"It is not in the stars to hold our destiny but in ourselves." ― William Shakespeare
Manik coklat menyapu warna hijau di depannya. Lapangan rumput yang luas tersebut menjadi tempatnya untuk beristirahat dan mendudukkan dirinya senyaman mungkin dengan sebuah pohon sebagai sandarannya. Angin bertiup dengan lembut, mata tak akan bertahan lama untuk tetap terjaga. Tak terbiasa dengan bekerja terlalu keras juga membuatnya lelah dan hal ini menjadi pendorong matanya untuk menutup lebih cepat dan tak lama ia pun jatuh tertidur.
"Holy Roman Empire."
Ia tersentak, terbangun dari tidurnya yang sepertinya belum terlalu lama. Kepalanya nyaris membentur pohon yang menjadi sandarannya tadi.
"Vee... tadi itu apa?"
… … … …
If Only
Disclaimer:
Hetalia Axis Power Himaruya Hidekaz
Cerita burem-burem kurang jelasnya sih punya author
Dan juga saya tidak mengambil keuntungan apapun dari cerita ini selain kesenangan semata
Warning:
Typo(s), mungkin OOC, bahasa tidak sesuai EYD, author baru, angst gak jadi (?)
… … … …
Siang ini tidaklah berbeda dari biasanya. Tak ada yang istimewa. Italy yang bermalas-malasan seperti biasanya namun berubah semangat ketika wanita cantik lewat― menyapa dan menggoda mereka, Germany yang berteriak memanggil teman Italia nya itu agar tidak berkeliaran dan menyuruhnya untuk berhenti menggoda setiap wanita yang lewat, kontras dengan Japan yang diam saja namun sesekali tersenyum melihat tingkah kedua temannya itu. Trio axis ini tengah jalan-jalan santai setelah rapat rutin yang biasa mereka hadiri ― hampir seluruh negara hadiri selesai.

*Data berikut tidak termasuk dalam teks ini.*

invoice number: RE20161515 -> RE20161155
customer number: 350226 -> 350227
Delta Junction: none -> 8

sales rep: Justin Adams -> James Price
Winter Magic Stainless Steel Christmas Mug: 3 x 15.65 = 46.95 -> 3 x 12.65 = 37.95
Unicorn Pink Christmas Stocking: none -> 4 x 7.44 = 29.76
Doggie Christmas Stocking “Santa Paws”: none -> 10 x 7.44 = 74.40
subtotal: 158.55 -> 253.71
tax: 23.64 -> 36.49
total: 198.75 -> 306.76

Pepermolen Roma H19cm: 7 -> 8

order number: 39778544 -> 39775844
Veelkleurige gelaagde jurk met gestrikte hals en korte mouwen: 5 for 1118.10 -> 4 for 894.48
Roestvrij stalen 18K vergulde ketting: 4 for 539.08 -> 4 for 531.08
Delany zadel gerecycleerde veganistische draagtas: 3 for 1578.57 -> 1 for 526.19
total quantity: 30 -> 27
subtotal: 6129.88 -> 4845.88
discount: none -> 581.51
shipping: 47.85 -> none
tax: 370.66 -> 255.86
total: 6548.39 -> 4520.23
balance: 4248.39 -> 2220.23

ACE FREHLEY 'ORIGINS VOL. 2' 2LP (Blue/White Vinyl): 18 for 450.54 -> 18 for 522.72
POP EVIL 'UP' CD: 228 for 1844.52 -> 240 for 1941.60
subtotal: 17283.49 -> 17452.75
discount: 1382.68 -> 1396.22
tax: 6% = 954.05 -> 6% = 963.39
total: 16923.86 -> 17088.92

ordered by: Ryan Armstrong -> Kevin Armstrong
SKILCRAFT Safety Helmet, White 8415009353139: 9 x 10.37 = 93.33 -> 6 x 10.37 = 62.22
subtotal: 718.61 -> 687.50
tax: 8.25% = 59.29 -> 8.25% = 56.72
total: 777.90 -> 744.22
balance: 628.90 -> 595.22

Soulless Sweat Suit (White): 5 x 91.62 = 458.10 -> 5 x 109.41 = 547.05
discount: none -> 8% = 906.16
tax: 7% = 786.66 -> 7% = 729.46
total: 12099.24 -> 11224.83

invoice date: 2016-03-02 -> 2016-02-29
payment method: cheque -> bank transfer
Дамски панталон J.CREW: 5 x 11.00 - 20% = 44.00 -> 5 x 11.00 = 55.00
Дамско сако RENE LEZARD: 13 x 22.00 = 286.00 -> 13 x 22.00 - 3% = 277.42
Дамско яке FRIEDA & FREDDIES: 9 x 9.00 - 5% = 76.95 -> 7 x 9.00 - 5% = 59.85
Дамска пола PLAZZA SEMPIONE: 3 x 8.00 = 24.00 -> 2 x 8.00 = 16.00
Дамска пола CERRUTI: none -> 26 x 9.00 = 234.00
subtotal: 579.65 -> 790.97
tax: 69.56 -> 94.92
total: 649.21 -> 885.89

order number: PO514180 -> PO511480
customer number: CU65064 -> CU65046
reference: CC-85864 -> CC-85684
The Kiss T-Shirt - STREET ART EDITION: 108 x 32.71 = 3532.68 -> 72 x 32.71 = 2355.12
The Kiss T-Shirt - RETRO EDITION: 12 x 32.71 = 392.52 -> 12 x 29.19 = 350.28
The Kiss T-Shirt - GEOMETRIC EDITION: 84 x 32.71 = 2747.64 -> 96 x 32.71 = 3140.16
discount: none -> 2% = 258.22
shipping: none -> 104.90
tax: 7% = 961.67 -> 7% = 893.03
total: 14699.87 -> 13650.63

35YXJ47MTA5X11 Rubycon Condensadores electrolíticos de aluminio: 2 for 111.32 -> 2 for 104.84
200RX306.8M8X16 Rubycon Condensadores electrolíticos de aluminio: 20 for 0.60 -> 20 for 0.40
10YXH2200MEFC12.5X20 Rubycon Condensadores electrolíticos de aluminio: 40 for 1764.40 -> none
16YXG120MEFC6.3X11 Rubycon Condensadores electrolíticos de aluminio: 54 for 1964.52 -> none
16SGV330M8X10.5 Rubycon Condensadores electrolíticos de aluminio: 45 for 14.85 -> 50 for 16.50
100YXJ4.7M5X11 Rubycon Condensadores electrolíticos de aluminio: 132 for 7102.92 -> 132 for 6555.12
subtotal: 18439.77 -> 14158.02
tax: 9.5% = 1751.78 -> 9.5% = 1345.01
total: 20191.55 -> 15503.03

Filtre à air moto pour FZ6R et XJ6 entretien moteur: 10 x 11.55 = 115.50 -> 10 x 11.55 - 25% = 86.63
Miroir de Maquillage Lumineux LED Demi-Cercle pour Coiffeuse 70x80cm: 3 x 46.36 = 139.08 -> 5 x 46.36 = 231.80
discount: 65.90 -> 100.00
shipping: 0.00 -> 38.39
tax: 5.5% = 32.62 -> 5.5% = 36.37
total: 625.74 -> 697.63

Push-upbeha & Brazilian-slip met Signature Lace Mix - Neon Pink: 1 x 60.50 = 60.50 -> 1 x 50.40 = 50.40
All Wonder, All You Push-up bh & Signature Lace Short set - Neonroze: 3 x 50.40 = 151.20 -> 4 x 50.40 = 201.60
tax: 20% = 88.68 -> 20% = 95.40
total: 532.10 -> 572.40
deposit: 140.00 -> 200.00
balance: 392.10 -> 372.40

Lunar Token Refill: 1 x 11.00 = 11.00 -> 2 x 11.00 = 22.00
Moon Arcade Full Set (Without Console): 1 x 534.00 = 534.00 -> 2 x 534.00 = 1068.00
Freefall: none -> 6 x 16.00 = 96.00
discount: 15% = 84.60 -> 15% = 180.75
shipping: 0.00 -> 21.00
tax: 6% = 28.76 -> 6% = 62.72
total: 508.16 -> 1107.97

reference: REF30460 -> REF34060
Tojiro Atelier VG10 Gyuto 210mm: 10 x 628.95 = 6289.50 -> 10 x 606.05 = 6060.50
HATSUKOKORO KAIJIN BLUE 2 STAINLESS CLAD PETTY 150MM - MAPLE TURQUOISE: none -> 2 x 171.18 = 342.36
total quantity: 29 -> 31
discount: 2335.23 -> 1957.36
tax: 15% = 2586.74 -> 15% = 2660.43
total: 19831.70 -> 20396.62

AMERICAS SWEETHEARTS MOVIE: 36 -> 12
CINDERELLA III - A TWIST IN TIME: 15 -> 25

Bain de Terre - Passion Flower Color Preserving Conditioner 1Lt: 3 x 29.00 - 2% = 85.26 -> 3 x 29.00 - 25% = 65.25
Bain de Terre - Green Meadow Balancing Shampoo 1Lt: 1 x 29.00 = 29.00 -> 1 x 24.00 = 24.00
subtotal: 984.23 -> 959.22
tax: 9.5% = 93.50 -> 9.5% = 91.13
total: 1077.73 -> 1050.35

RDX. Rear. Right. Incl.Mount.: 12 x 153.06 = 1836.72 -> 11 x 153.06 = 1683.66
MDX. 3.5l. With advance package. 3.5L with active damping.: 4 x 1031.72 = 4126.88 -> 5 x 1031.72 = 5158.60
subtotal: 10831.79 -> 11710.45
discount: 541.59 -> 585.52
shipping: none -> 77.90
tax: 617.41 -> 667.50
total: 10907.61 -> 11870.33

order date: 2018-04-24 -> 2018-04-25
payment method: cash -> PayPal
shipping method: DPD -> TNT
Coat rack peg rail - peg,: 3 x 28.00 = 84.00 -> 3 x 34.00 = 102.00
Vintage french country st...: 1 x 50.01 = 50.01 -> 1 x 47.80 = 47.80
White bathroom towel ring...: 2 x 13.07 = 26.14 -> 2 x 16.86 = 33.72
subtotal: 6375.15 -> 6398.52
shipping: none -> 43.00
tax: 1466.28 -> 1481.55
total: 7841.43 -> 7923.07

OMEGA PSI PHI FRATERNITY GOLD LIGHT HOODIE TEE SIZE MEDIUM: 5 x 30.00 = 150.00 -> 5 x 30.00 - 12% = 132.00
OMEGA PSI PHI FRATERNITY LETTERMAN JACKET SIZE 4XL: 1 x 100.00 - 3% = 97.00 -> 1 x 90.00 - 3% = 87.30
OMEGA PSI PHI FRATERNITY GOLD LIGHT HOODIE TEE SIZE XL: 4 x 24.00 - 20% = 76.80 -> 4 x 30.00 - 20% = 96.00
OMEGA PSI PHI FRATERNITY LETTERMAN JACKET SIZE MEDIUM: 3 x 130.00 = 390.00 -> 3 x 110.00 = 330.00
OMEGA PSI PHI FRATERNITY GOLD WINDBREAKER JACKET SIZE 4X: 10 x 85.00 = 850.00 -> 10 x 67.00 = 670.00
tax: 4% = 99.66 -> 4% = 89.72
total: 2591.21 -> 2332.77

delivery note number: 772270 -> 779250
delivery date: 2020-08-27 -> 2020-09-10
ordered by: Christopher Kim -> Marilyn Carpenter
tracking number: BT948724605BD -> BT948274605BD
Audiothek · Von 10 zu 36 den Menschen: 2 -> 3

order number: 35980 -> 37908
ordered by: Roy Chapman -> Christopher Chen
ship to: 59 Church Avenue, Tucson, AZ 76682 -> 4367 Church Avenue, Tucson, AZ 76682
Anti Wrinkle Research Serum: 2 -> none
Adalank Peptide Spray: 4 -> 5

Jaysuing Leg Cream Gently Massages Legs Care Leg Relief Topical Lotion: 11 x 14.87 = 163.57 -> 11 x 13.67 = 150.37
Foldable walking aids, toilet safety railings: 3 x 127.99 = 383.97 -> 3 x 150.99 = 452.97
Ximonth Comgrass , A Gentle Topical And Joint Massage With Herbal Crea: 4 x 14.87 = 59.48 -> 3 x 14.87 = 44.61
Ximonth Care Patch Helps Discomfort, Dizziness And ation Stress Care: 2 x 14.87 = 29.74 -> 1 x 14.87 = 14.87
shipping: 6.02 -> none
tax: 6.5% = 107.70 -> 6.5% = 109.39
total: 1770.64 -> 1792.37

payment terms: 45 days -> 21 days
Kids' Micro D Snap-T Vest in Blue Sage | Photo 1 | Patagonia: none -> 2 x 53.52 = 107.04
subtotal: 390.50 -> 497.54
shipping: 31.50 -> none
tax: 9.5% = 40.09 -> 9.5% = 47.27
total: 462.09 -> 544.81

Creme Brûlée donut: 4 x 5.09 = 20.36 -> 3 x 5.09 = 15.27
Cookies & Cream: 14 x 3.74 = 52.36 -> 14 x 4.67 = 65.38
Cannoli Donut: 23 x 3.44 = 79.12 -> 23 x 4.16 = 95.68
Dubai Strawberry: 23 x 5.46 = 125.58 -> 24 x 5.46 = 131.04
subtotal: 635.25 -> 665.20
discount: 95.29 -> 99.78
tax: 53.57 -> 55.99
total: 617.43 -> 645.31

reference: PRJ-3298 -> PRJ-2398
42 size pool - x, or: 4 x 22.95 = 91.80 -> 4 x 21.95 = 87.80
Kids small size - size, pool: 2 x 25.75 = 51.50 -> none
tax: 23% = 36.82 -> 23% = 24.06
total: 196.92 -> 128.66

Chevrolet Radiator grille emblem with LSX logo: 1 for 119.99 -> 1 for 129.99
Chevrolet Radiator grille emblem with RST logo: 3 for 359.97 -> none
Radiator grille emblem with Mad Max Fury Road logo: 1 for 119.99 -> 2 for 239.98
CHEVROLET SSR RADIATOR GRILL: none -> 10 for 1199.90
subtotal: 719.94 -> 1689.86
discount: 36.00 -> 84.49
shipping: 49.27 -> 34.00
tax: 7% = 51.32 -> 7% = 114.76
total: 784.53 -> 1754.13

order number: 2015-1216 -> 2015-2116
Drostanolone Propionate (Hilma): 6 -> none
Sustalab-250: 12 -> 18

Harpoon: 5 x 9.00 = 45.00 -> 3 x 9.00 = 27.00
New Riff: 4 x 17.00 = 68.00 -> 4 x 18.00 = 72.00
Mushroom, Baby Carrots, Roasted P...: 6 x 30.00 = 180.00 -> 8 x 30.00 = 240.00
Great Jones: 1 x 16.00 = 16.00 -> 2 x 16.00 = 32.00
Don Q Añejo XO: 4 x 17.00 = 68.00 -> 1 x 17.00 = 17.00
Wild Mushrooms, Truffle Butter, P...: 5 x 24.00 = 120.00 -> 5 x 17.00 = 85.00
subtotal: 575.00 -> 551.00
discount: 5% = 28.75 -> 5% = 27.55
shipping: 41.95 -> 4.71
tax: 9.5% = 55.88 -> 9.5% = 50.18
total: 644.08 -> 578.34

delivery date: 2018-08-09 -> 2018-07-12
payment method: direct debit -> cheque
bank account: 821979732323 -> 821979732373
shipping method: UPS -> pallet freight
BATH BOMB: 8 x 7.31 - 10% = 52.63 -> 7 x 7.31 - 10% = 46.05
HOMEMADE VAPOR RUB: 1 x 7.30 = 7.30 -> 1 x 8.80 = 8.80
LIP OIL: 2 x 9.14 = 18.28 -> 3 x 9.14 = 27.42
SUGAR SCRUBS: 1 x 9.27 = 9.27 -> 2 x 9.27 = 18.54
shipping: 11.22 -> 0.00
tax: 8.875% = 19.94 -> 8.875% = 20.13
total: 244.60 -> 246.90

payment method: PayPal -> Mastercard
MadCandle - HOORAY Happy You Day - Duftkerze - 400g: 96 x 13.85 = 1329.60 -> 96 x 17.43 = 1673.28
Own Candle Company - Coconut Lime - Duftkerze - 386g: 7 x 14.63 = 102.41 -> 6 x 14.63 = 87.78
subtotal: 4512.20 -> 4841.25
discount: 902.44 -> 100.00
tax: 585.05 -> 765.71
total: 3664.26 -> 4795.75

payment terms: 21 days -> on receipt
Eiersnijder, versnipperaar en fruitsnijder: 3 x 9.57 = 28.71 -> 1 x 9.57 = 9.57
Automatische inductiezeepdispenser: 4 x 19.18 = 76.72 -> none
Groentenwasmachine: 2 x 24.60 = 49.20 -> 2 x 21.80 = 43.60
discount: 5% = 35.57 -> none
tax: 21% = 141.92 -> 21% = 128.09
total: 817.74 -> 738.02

Namun apabila diteliti, raut wajah Italy tidaklah seceria biasanya. Ia terlihat sedikit... murung? Italy bukanlah seseorang yang bisa dengan mudah menunjukan ekspresinya apabila sedang sedih. Mungkin hanya kakak kembarnya lah yang tau. Tapi tidak dengan kedua temannya ini, walau mereka tergolong akrab.
"Feliciano! Hei!" suara berat meneriakan nama seseorang membuat siapapun di sekitarnya menoleh.
Italy― atau dalam kasus kali ini Feliciano, malah menyapa wanita-wanita di sekitarnya dan memilih untuk tak mendengarkan walau ia tahu akibatnya. Kesal panggilannya tak ditanggapi, Germany― Ludwig menghampiri temannya itu dan menyeretnya paksa, menjauhi kerumunan. Japan―Kiku hanya menghela napas dan mengikuti mereka.
Setelah dirasa Ludwig mereka sudah tidak lagi dekat dengan kerumunan orang di jalan, barulah ia meluapkan amarahnya.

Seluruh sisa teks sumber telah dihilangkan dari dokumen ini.